Post-Pandemic ESG Investment Trends: Advances in ESG-oriented investments post-pandemic made companies plunge ESG considerations into their governance practices. Shareholders are increasingly demanding that companies commit to reporting sustainability.
Obstacles Facing the Implementation of Post-Pandemic Corporate Governance Reforms:
Despite the above positive developments to improve the corporate governance model following the pandemic, the following challenges persist:
Virtual Governance Adaptation: Virtual meetings are the new norm, yet with that comes issues related to cybersecurity and data privacy and decision effectiveness. The challenge is ensuring that virtual governance processes can be as robust as their analogue counterpart for most companies.
Ensure compliance by MSMEs: Larger Companies are more likely to adhere to the new norms of governance, whereas MSMEs are the ones who grapple with this issue as there is a lack of much-needed resources and knowledge. Reforms also suggest relief towards alleviating the compliance burden on MSMEs using pre-pack insolvency and other measures.
Company focus on short-term survival versus long-term sustainability: Companies have been obliged by the pandemic to focus on short-term survival in order to lose out on sustainability in the long run.
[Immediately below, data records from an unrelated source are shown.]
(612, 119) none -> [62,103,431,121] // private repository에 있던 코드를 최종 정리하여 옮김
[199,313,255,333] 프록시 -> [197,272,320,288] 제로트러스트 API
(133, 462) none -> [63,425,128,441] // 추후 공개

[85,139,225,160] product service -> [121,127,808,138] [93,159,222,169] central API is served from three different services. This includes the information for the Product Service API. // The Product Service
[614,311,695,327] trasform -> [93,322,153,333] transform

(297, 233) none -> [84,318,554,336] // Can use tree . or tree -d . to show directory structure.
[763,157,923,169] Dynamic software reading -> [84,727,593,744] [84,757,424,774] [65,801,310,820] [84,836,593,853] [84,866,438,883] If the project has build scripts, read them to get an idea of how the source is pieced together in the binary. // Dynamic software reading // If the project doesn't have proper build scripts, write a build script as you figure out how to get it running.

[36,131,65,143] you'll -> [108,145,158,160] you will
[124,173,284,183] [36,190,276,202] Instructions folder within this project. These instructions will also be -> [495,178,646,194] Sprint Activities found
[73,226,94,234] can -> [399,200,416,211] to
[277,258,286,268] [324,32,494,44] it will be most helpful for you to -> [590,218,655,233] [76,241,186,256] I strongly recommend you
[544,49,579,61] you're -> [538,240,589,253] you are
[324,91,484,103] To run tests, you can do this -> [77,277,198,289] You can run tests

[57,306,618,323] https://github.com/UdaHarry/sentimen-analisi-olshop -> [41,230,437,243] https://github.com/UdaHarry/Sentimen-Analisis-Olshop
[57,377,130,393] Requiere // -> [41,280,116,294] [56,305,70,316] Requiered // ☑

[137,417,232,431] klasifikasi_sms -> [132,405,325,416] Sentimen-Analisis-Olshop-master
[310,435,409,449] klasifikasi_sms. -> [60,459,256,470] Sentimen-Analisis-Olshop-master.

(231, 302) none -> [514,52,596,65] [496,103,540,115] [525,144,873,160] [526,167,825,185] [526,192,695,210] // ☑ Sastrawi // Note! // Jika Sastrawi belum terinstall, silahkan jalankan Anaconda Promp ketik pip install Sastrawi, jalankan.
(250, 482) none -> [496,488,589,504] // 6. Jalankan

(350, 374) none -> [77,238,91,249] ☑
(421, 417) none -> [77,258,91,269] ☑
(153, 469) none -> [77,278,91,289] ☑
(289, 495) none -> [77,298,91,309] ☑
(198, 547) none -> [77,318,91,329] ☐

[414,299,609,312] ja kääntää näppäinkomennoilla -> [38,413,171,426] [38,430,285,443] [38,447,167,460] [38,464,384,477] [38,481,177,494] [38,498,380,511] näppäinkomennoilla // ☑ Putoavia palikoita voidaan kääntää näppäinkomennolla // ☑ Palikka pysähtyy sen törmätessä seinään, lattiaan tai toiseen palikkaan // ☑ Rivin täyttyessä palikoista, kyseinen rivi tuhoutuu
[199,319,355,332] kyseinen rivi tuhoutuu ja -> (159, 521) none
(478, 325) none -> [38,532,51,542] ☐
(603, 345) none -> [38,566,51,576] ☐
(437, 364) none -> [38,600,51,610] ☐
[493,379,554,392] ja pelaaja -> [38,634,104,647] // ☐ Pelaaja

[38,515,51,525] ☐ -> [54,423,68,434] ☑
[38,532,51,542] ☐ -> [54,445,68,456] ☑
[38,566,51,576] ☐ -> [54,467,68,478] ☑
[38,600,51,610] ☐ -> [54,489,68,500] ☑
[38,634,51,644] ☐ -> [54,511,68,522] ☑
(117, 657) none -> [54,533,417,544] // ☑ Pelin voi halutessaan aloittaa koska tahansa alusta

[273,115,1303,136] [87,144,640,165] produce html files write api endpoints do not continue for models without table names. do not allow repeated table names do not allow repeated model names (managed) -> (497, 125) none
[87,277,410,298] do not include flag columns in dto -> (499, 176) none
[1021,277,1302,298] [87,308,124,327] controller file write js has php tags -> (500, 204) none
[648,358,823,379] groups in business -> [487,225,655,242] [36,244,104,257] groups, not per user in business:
As such, a lot of work remains to be done in how companies align short-term survival strategies with long-term sustainability.
Independent directors: SEBI has taken several steps to enhance the role of independent directors, but effectiveness in performing their new roles is still a challenge as many of the independent directors remain conflict-ridden and are, therefore, perceived not to act entirely independently.
The Road to Further Improvement:
The post-pandemic reforms will provide India with an appropriate opportunity to strengthen its corporate governance framework. The areas that should be focused on these features:
1) Adoption of technology in corporate governance sped up with the pandemic. Companies need to invest in those digital tools required for governance practices, increase transparency, and make decisions easier.
2) Strengthened ESG Best Practices: Viewed through the lens of ESG factors, many investors are now demanding exposure to these. Companies should strengthen governance structures by putting sustainability and social responsibility at the heart. When the structure integrates ESG factors into boardroom discussions and decision-making processes, they are following long-term success.
3) Building capacity of MSMEs: Over areas of compliance and governance, they should be trained to support the changing landscape of governance through support over digital tools.
Conclusion
The pandemic has changed the landscape of corporate governance in India in a fundamental way. However, legal reforms aimed at improving the strength of governance practice, enhancing transparency, and promoting sustainability seem to underlie most of these answers. As the post-pandemic period unfolds, it may turn out to be the silver lining in the cloud through which India could construct a more resilient and accountable structure of corporate governance in the longer run for the future progress and prosperity of the country.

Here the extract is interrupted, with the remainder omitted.